In 1999 when I started to make pasadena.edu accessible there was a pervasive and pernicious idea that there would be a text-only equivalent for each page. Who would update the text-only pages? No one. It would soon be a run-down neighborhood. I called this the text ghetto. My team ignored this idea and set out to make every page accessible. When I started to make csun.edu accessible in 2005 there was a copy of LIFT Text Encoder running. LIFT was a scheme users could invoke to render a web page as text-only. This was an advance I suppose: a semi-automated text ghetto. Incredibly, Pratik Patel @ppatel just yesterday told me that right now, in 2013, delta.com has a text ghetto. Bad ideas never die.
Text to Speech
iWebReader and BrowseAloud are two Text To Speech products that can be used to hear text read aloud from a web page. iWebReader uses the elegant Ivona Text to Speech engine and great voices. There are even Icelandic voices. BrowseAloud relies on a plain machine voice. Both have server-side elements. BrowseAloud has a client, but the client requires a page enabled with the server-side element. I did some brief exploring and iWebReader seems very advanced, even to the point of providing table construction information so it can read tabular data correctly. BrowseAloud failed to read a table on it’s own site. Both of these products are useful. Neither are full-scale accessibility solutions.
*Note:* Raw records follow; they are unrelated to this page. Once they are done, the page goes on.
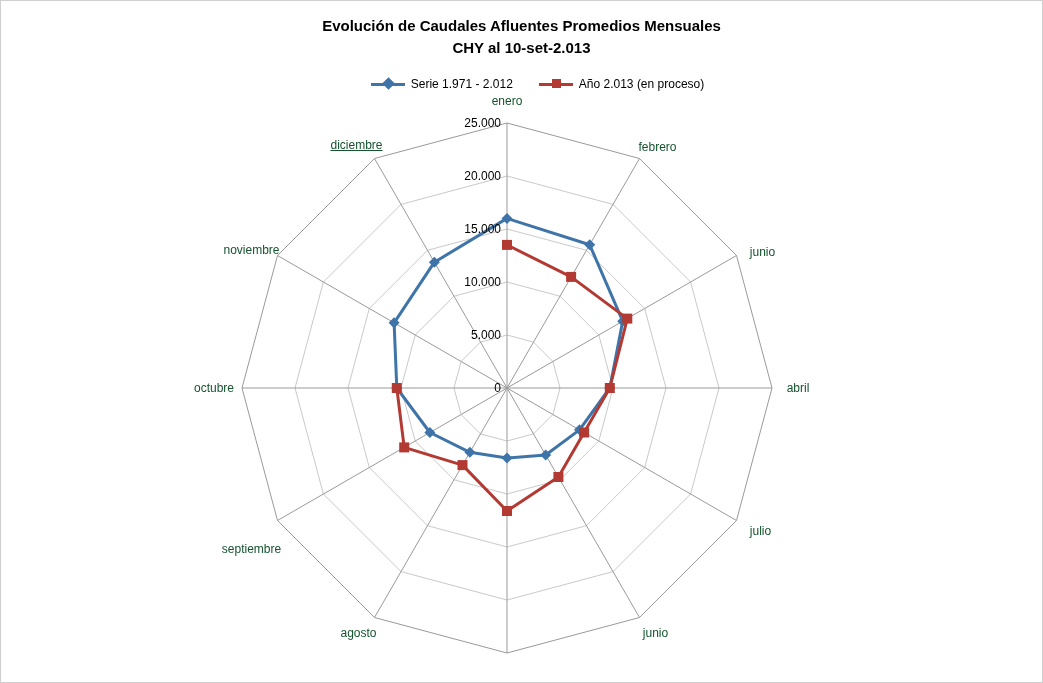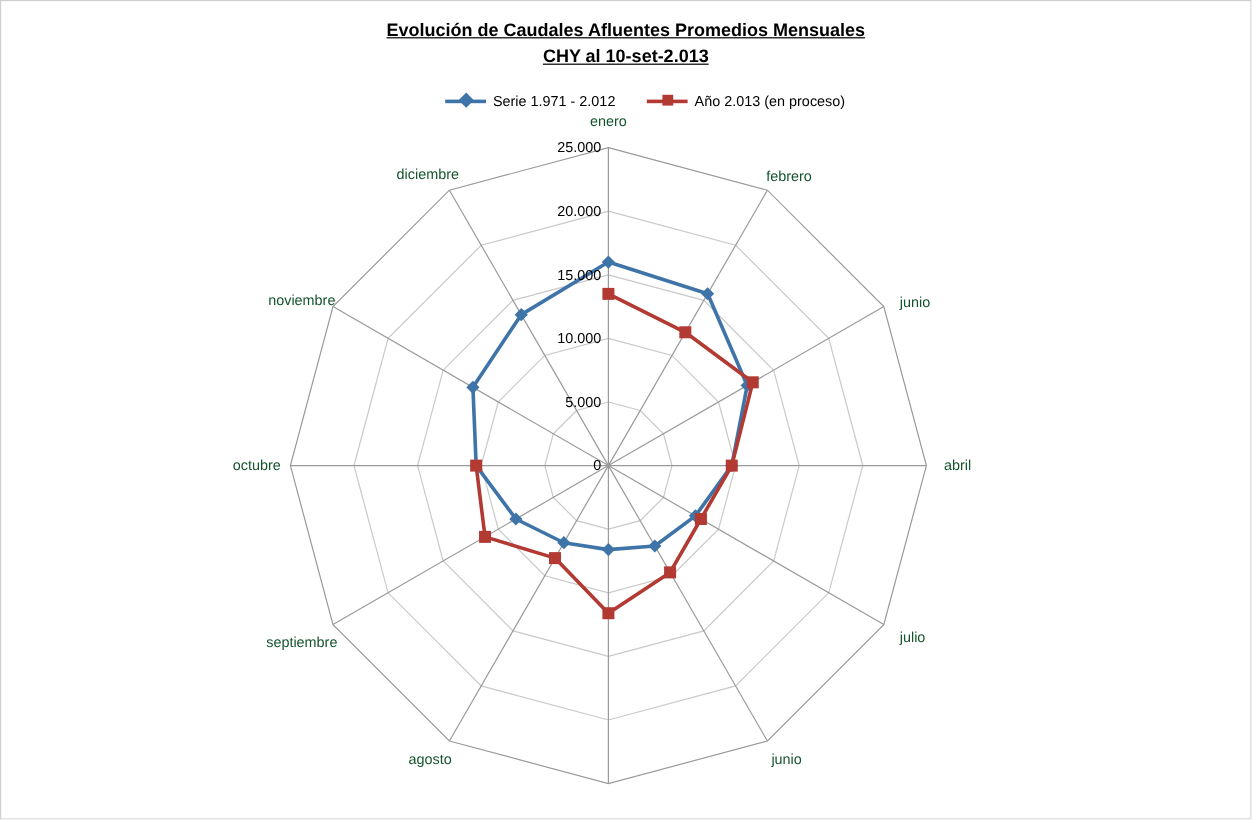--- a/index.html
+++ b/index.html
@@ -23,21 +23,20 @@
     position: absolute;
     left: 0;
     top: 14px;
     width: 100%;
     text-align: center;
     font-size: 15px;
     font-weight: bold;
     color: #000000;
     line-height: 22px;
     white-space: pre-line;
-    text-decoration: underline;
   }
   .legend {
     position: absolute;
     top: 76px;
     left: 0;
     width: 100%;
     display: flex;
     justify-content: center;
     align-items: center;
     gap: 26px;
@@ -170,24 +169,24 @@
 
   <div id="labels-layer">
       <div class="axis-label" style="left: 506px; top: 100px;">enero</div>
       <div class="axis-label" style="left: 656.5px; top: 145.503px;">febrero</div>
       <div class="axis-label" style="left: 761.497px; top: 250.5px;">junio</div>
       <div class="axis-label" style="left: 797px; top: 387px;">abril</div>
       <div class="axis-label" style="left: 759.497px; top: 529.5px;">julio</div>
       <div class="axis-label" style="left: 654.5px; top: 632.497px;">junio</div>
       <div class="axis-label" style="left: 506px; top: 700px; text-align: right;">julio</div>
       <div class="axis-label" style="left: 357.5px; top: 632.497px;">agosto</div>
-      <div class="axis-label" style="left: 250.503px; top: 534px;">septiembre</div>
+      <div class="axis-label" style="left: 250.503px; top: 548px;">septiembre</div>
       <div class="axis-label" style="left: 213px; top: 387px;">octubre</div>
       <div class="axis-label" style="left: 250.503px; top: 248.5px;">noviembre</div>
-      <div class="axis-label" style="left: 355.5px; top: 143.503px;">diciembre</div>
+      <div class="axis-label" style="left: 355.5px; top: 143.503px; text-decoration: underline;">diciembre</div>
       <div class="tick-label" style="left: 500px; top: 387px;">0</div>
       <div class="tick-label" style="left: 500px; top: 334px;">5.000</div>
       <div class="tick-label" style="left: 500px; top: 281px;">10.000</div>
       <div class="tick-label" style="left: 500px; top: 228px;">15.000</div>
       <div class="tick-label" style="left: 500px; top: 175px;">20.000</div>
       <div class="tick-label" style="left: 500px; top: 122px;">25.000</div>
     </div>
 
 </div>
Invoking such a solution and calling a site accessible does not make it so. The iWebReader table tutorial tells us that some effort still must be made to code accessibly so the page – wait for it – can be successfully read by a machine. Remind you of anything? Most users will not benefit if the site is inaccessible and only this new improved speech ghetto is provided. Is this what is meant by “consider various alternatives?” How many other such schemes are out there? The good is often the enemy of the best.
On February 12 in an advertisement/article called “Universal Accessibility: A New Conversation About Web Accessibility” via @HuffPostUKTech, the author who is the Communications Manager for another text to speech product “Recite” said: “There are innovative, award winning, web products, like Recite, which read websites and online documents out loud, and include numerous features which fix the internet for anyone who currently struggles online.” I rest my case.